----- DATA EXTRACTS
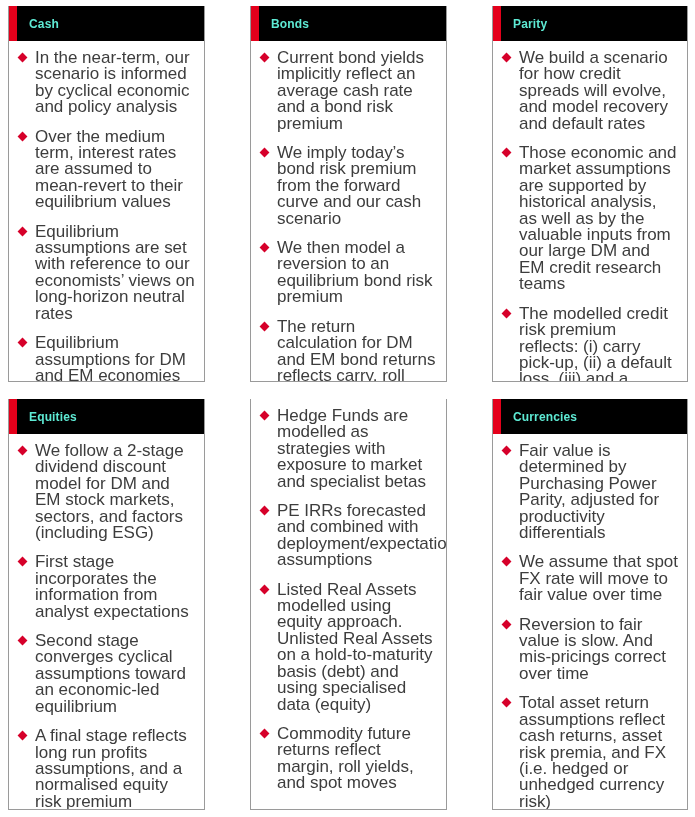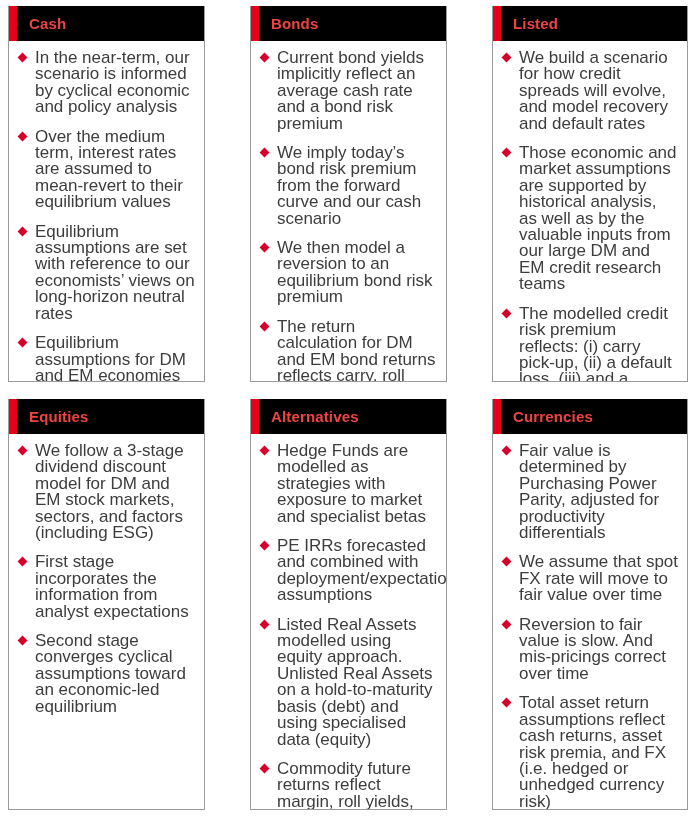"Cash" .card-title { color: #ef4444 -> #5eead4; font-size: 15px -> 12px }
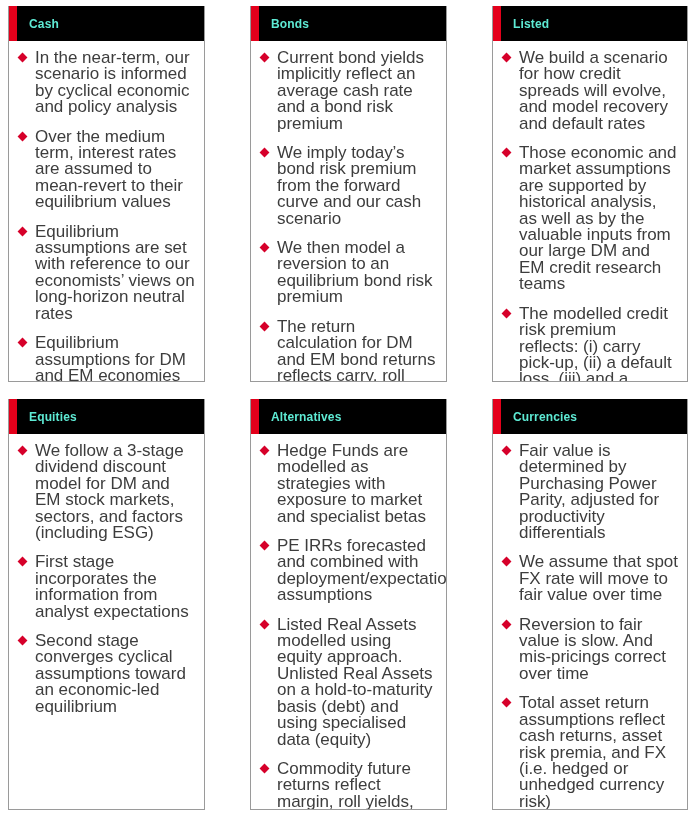"Listed" span.card-title { text: Listed -> Parity }
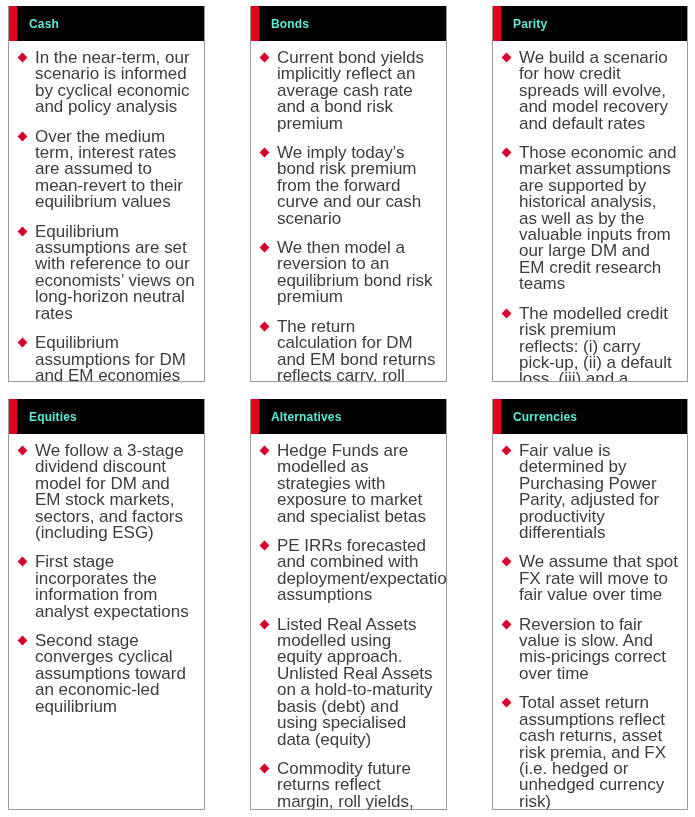"Alternatives" div.card-header { html: <div> <span></span> <span>Alternatives</span> </div> -> none }
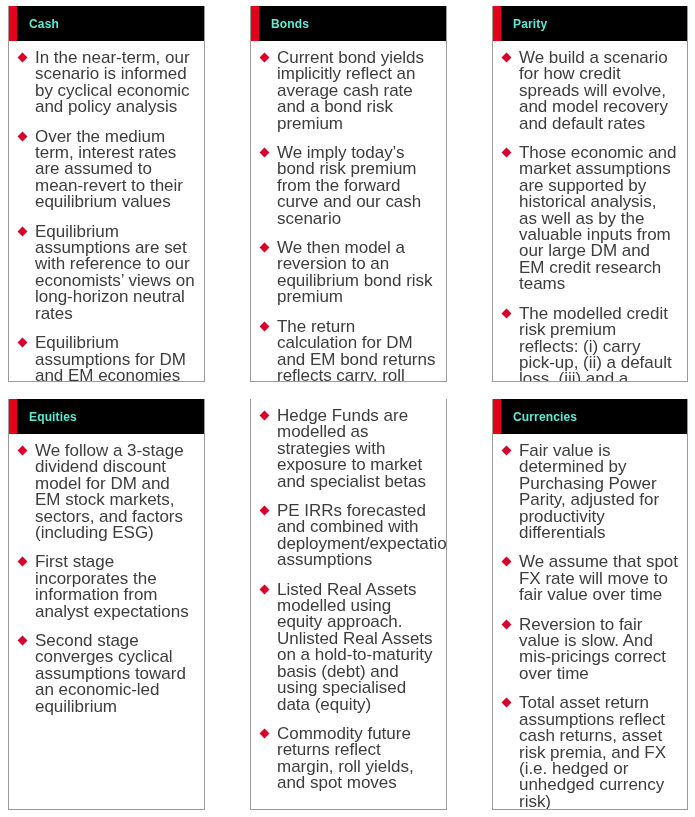"We follow a 3-stage dividend" span.bullet-text { text: 3-stage -> 2-stage }
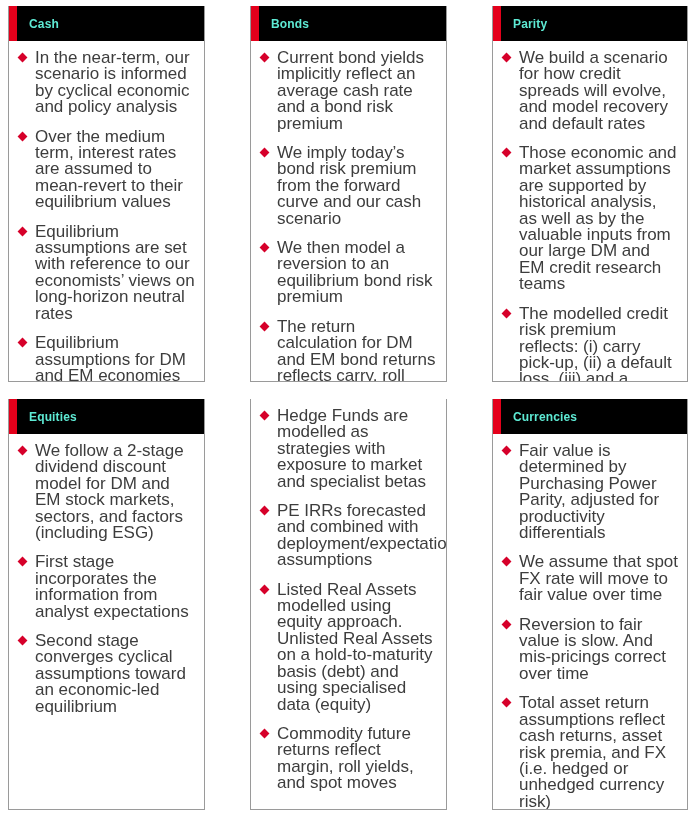"A final stage reflects long" li { html: none -> <li> <span></span> <span>A final stage reflects long run profits assumptions, and a normalised equity risk premium</span> </li> }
----------
TASK INSTRUCTIONS: All of the material should be reproduced exactly, apart from the pictures.

YOUR RESPONSE:
"Cash" .card-title { color: #ef4444 -> #5eead4; font-size: 15px -> 12px }
"Listed" span.card-title { text: Listed -> Parity }
"Alternatives" div.card-header { html: <div> <span></span> <span>Alternatives</span> </div> -> none }
"We follow a 3-stage dividend" span.bullet-text { text: 3-stage -> 2-stage }
"A final stage reflects long" li { html: none -> <li> <span></span> <span>A final stage reflects long run profits assumptions, and a normalised equity risk premium</span> </li> }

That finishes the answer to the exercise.